• **Action item**
Could you show each line of the records that contains the word "value"?

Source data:
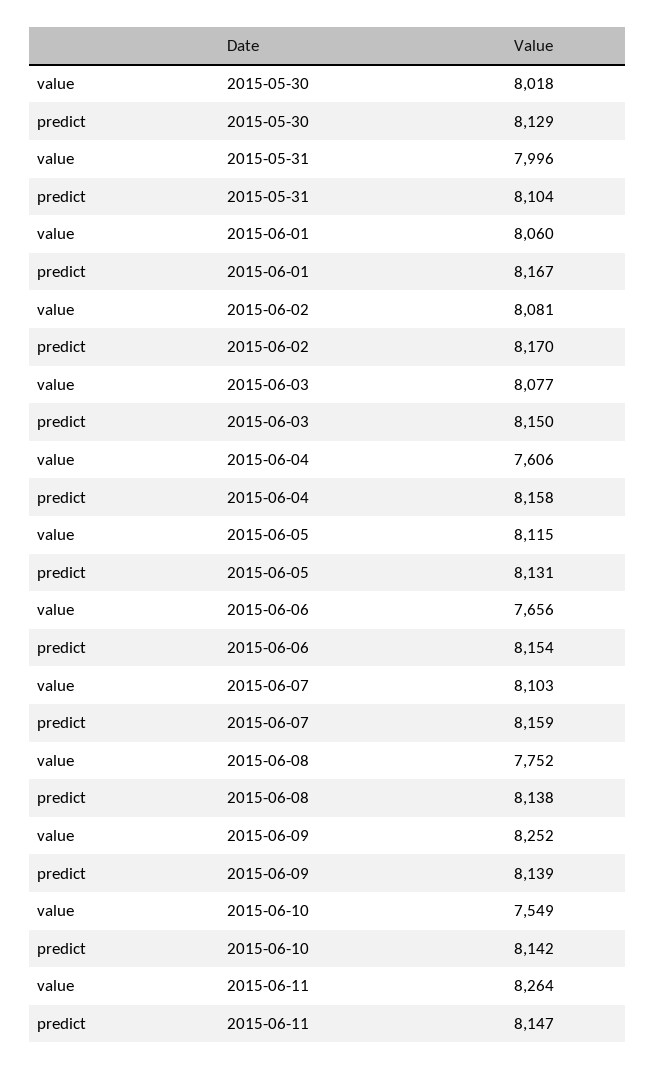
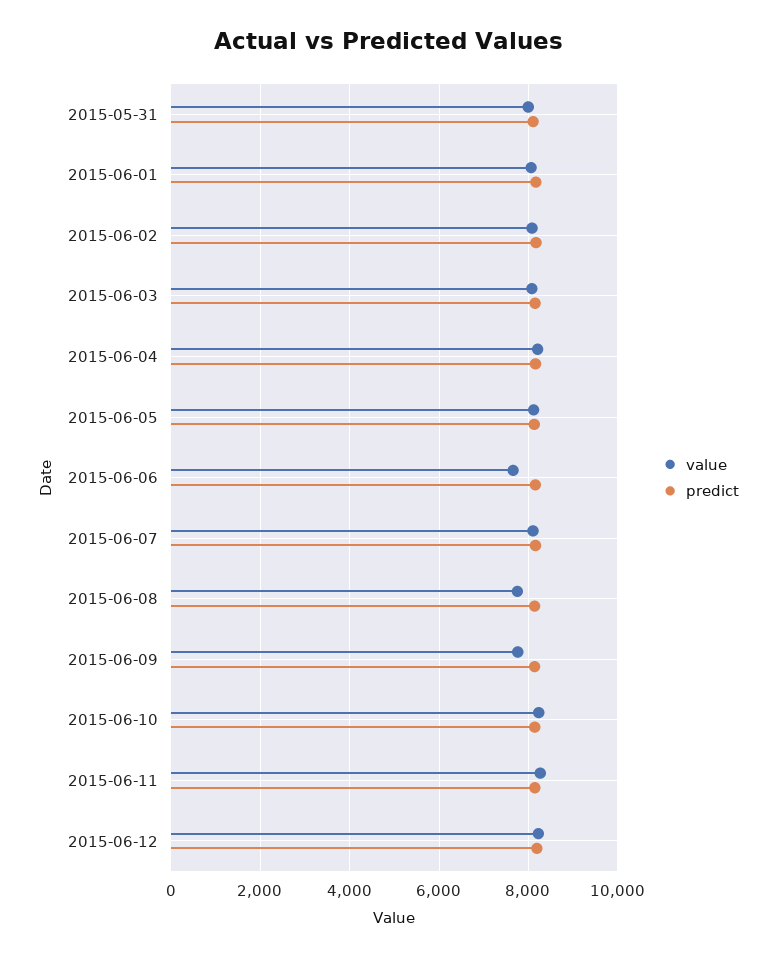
value, 2015-05-30: 8018 -> none
predict, 2015-05-30: 8129 -> none
value, 2015-06-04: 7606 -> 8200
value, 2015-06-09: 8252 -> 7800
value, 2015-06-10: 7549 -> 8200
value, 2015-06-12: none -> 8200
predict, 2015-06-12: none -> 8200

• **Exercise answer**
value, 2015-05-30: 8018 -> none
value, 2015-06-04: 7606 -> 8200
value, 2015-06-09: 8252 -> 7800
value, 2015-06-10: 7549 -> 8200
value, 2015-06-12: none -> 8200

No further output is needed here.